Provided records START
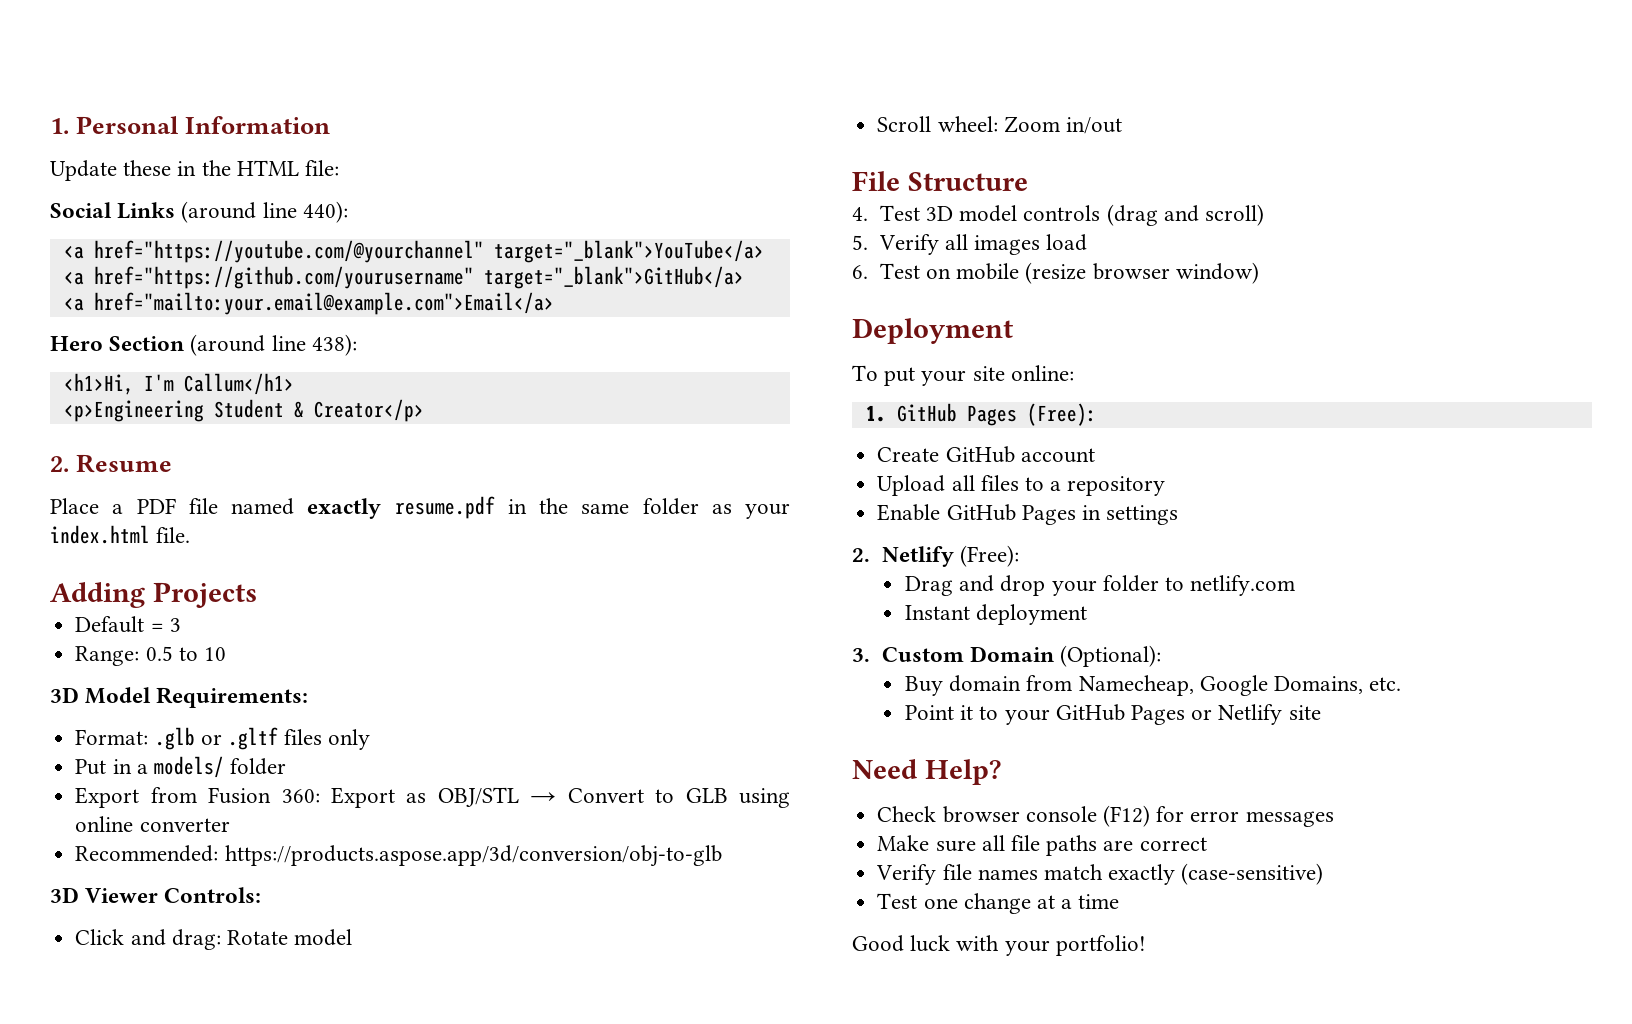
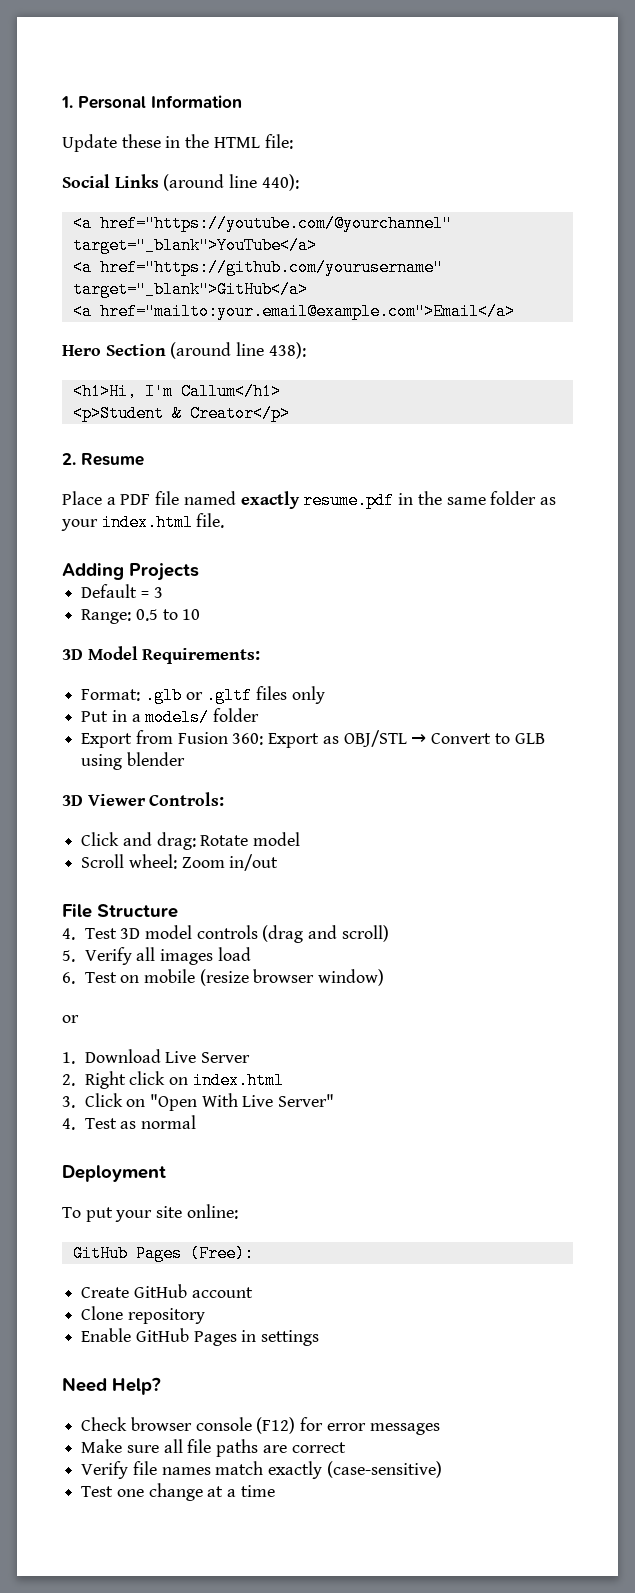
- <p>Engineering Student & Creator</p>
+ <p>Student & Creator</p>
- Export from Fusion 360: Export as OBJ/STL → Convert to GLB using online converter
- Recommended: https://products.aspose.app/3d/conversion/obj-to-glb
+ Export from Fusion 360: Export as OBJ/STL → Convert to GLB using blender
  6. Test on mobile (resize browser window)
+ or
+ 1. Download Live Server
+ 2. Right click on index.html
+ 3. Click on "Open With Live Server"
+ 4. Test as normal
- 1. GitHub Pages (Free):
+ GitHub Pages (Free):
- Upload all files to a repository
+ Clone repository
- 2. Netlify (Free):
- Drag and drop your folder to netlify.com
- Instant deployment
- 3. Custom Domain (Optional):
- Buy domain from Namecheap, Google Domains, etc.
- Point it to your GitHub Pages or Netlify site
- Good luck with your portfolio!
Provided records END
Goal of the exercise:
Among the lines above, tally those containing the string "Free" and give only the result.

Response:
3